◆ **ASSIGNED TASK**
Reproduce, from the lines below, exactly the stretch that begins at the line containing "shipping: none -> 42.95" and ends at the line containing "shipping: 0.00 -> 32.00", both included.

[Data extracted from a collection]
========

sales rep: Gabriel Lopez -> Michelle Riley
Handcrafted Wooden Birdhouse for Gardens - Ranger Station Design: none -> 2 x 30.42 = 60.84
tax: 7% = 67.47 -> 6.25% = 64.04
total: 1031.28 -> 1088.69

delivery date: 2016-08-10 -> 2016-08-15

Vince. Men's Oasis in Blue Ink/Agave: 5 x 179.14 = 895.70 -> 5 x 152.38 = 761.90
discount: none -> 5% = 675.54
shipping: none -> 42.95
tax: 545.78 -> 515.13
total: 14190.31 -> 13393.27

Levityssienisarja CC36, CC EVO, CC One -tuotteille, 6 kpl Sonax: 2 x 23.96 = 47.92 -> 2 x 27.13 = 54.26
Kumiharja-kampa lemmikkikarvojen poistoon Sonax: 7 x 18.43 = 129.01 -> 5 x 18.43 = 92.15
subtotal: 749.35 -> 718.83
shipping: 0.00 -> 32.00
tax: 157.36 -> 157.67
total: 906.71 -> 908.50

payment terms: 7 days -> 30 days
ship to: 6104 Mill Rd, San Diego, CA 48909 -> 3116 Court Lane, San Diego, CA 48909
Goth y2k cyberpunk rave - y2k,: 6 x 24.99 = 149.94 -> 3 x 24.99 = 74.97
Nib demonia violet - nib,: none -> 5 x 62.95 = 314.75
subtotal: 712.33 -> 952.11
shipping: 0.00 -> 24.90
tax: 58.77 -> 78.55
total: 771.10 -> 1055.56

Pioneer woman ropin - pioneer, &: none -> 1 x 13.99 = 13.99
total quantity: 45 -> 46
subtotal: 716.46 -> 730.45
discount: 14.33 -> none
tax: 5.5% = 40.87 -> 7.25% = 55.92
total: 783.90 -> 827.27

========

◆ **PROBLEM SOLUTION**
shipping: none -> 42.95
tax: 545.78 -> 515.13
total: 14190.31 -> 13393.27

Levityssienisarja CC36, CC EVO, CC One -tuotteille, 6 kpl Sonax: 2 x 23.96 = 47.92 -> 2 x 27.13 = 54.26
Kumiharja-kampa lemmikkikarvojen poistoon Sonax: 7 x 18.43 = 129.01 -> 5 x 18.43 = 92.15
subtotal: 749.35 -> 718.83
shipping: 0.00 -> 32.00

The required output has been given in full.